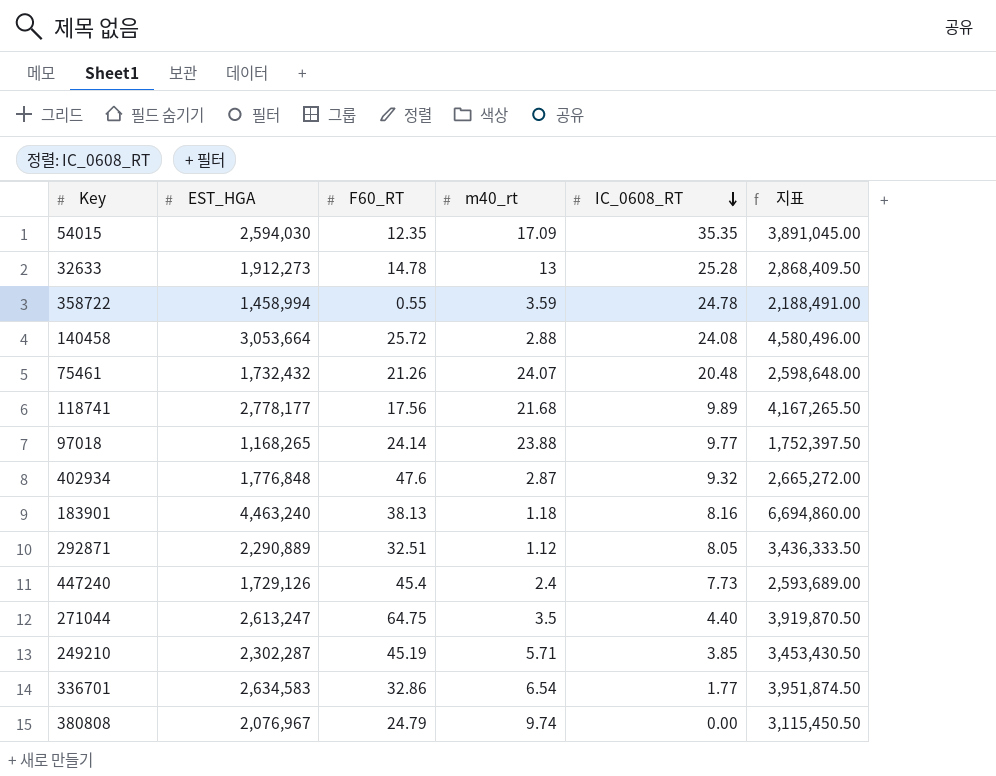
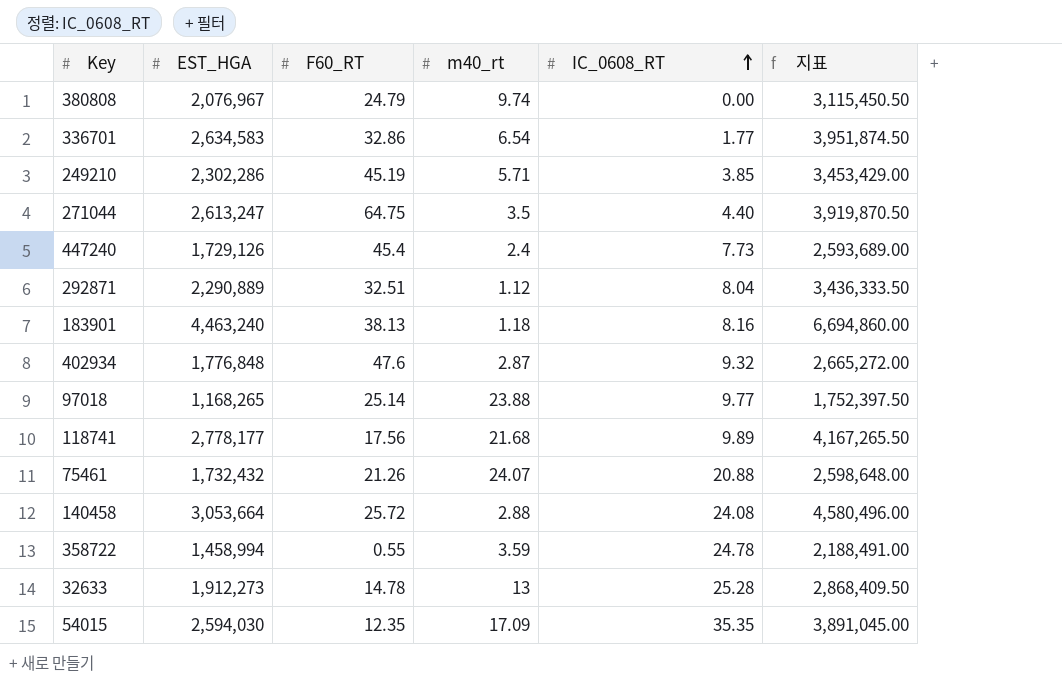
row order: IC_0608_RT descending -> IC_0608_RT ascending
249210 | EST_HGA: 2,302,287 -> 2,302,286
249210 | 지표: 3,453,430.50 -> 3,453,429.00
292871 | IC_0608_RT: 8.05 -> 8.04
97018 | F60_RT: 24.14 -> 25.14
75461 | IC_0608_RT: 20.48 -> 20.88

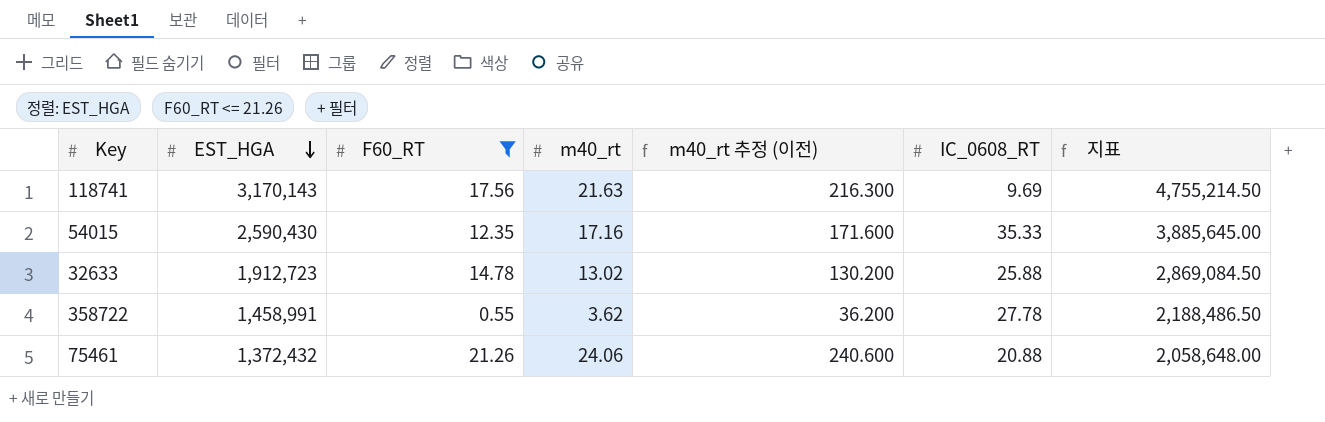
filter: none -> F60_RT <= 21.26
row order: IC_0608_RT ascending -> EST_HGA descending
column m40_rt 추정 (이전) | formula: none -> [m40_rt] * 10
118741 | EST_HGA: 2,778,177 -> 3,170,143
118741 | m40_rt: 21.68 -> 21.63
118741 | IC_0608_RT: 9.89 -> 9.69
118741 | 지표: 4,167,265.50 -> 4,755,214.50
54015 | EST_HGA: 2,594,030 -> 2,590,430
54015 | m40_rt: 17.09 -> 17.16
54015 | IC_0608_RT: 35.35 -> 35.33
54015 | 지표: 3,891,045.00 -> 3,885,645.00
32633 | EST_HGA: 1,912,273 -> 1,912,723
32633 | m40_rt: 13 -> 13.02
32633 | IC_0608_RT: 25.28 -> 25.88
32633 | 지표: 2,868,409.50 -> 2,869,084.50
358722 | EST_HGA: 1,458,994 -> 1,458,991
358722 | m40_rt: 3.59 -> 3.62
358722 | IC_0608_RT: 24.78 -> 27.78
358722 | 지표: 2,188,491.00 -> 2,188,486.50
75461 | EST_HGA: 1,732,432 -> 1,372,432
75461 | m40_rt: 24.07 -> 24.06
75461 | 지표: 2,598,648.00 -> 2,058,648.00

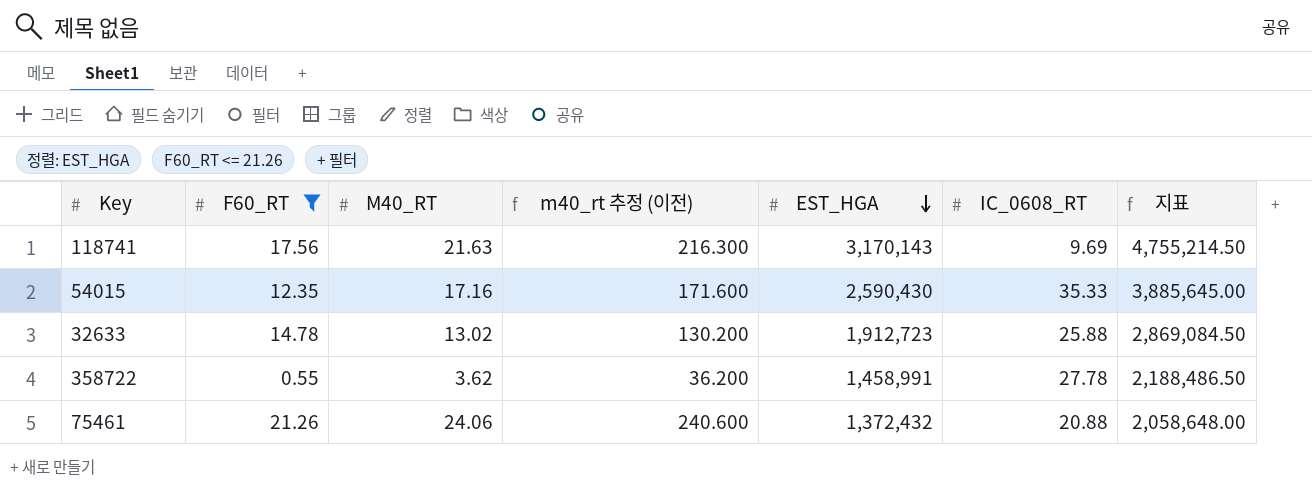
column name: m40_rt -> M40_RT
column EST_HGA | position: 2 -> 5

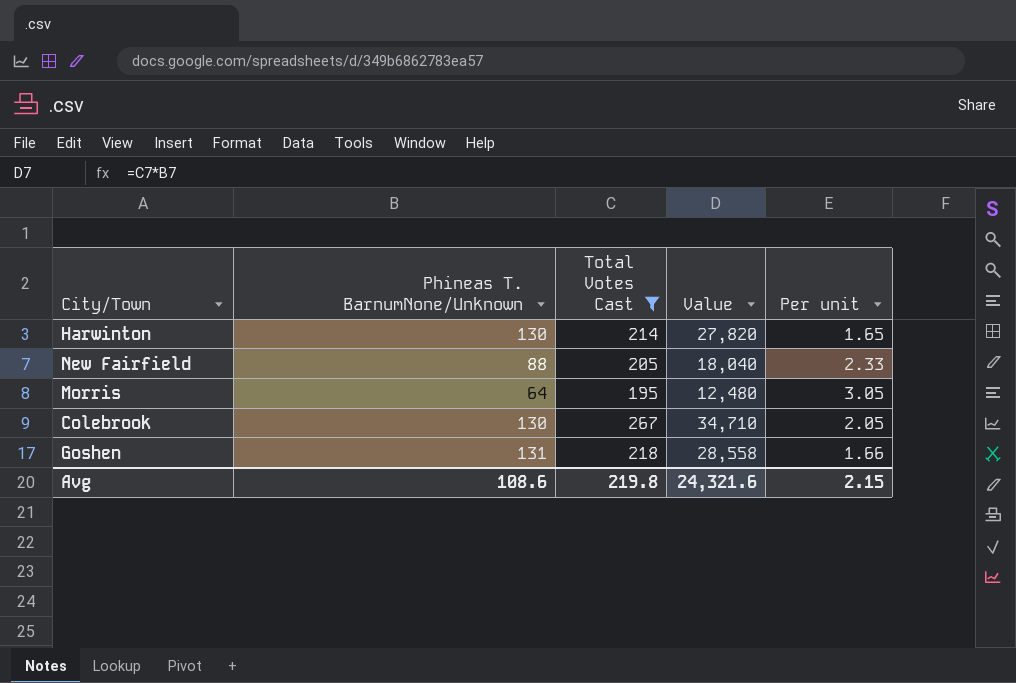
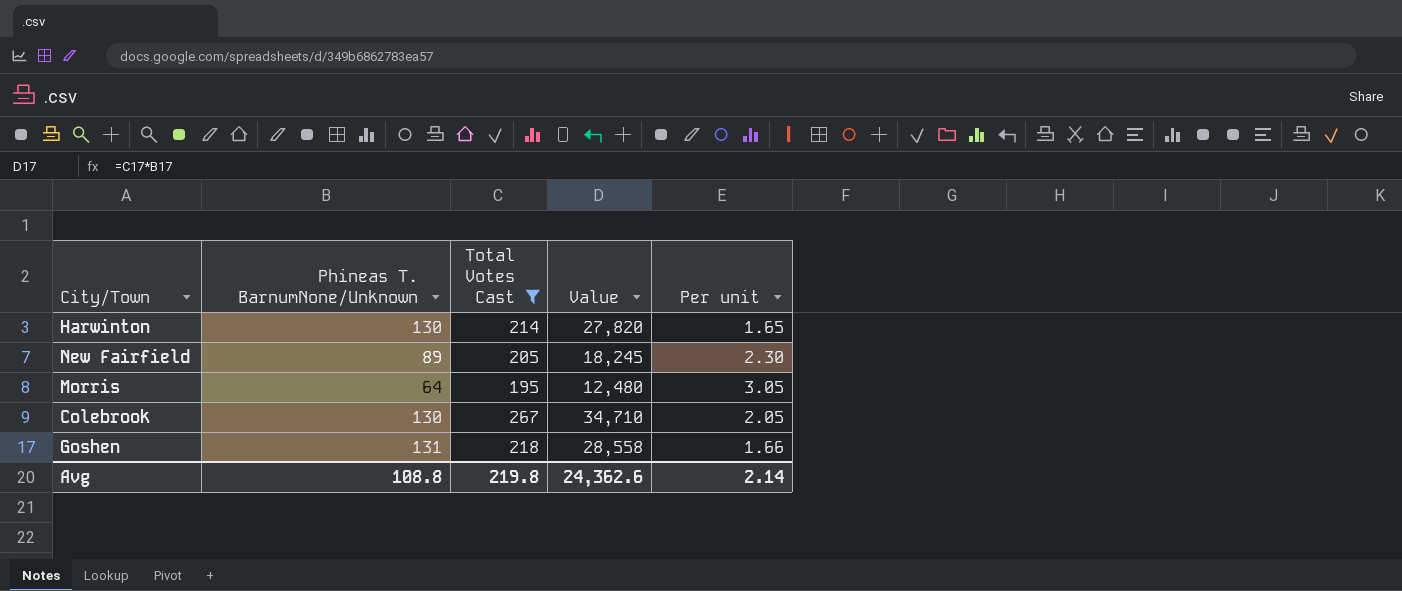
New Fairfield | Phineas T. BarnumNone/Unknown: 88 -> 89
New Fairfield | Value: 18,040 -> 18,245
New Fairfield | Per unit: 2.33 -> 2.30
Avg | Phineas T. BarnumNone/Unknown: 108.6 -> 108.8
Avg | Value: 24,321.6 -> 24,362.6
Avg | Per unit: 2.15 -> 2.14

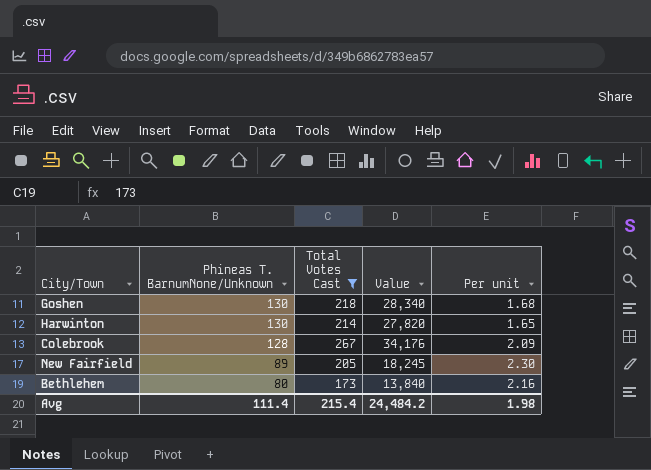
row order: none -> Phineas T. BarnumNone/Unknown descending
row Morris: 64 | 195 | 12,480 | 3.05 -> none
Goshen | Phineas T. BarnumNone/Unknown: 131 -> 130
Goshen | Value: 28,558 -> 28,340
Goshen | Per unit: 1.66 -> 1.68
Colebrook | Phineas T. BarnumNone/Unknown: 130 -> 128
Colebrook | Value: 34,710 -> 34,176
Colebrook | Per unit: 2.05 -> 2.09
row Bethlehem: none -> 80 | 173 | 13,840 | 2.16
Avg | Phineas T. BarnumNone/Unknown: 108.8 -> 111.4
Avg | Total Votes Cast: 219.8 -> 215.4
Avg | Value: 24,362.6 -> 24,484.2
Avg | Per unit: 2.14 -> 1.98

__Work instruction__
The job is to copy all the records precisely while omitting any picture.

__Finished exercise__
row order: IC_0608_RT descending -> IC_0608_RT ascending
249210 | EST_HGA: 2,302,287 -> 2,302,286
249210 | 지표: 3,453,430.50 -> 3,453,429.00
292871 | IC_0608_RT: 8.05 -> 8.04
97018 | F60_RT: 24.14 -> 25.14
75461 | IC_0608_RT: 20.48 -> 20.88

filter: none -> F60_RT <= 21.26
row order: IC_0608_RT ascending -> EST_HGA descending
column m40_rt 추정 (이전) | formula: none -> [m40_rt] * 10
118741 | EST_HGA: 2,778,177 -> 3,170,143
118741 | m40_rt: 21.68 -> 21.63
118741 | IC_0608_RT: 9.89 -> 9.69
118741 | 지표: 4,167,265.50 -> 4,755,214.50
54015 | EST_HGA: 2,594,030 -> 2,590,430
54015 | m40_rt: 17.09 -> 17.16
54015 | IC_0608_RT: 35.35 -> 35.33
54015 | 지표: 3,891,045.00 -> 3,885,645.00
32633 | EST_HGA: 1,912,273 -> 1,912,723
32633 | m40_rt: 13 -> 13.02
32633 | IC_0608_RT: 25.28 -> 25.88
32633 | 지표: 2,868,409.50 -> 2,869,084.50
358722 | EST_HGA: 1,458,994 -> 1,458,991
358722 | m40_rt: 3.59 -> 3.62
358722 | IC_0608_RT: 24.78 -> 27.78
358722 | 지표: 2,188,491.00 -> 2,188,486.50
75461 | EST_HGA: 1,732,432 -> 1,372,432
75461 | m40_rt: 24.07 -> 24.06
75461 | 지표: 2,598,648.00 -> 2,058,648.00

column name: m40_rt -> M40_RT
column EST_HGA | position: 2 -> 5

New Fairfield | Phineas T. BarnumNone/Unknown: 88 -> 89
New Fairfield | Value: 18,040 -> 18,245
New Fairfield | Per unit: 2.33 -> 2.30
Avg | Phineas T. BarnumNone/Unknown: 108.6 -> 108.8
Avg | Value: 24,321.6 -> 24,362.6
Avg | Per unit: 2.15 -> 2.14

row order: none -> Phineas T. BarnumNone/Unknown descending
row Morris: 64 | 195 | 12,480 | 3.05 -> none
Goshen | Phineas T. BarnumNone/Unknown: 131 -> 130
Goshen | Value: 28,558 -> 28,340
Goshen | Per unit: 1.66 -> 1.68
Colebrook | Phineas T. BarnumNone/Unknown: 130 -> 128
Colebrook | Value: 34,710 -> 34,176
Colebrook | Per unit: 2.05 -> 2.09
row Bethlehem: none -> 80 | 173 | 13,840 | 2.16
Avg | Phineas T. BarnumNone/Unknown: 108.8 -> 111.4
Avg | Total Votes Cast: 219.8 -> 215.4
Avg | Value: 24,362.6 -> 24,484.2
Avg | Per unit: 2.14 -> 1.98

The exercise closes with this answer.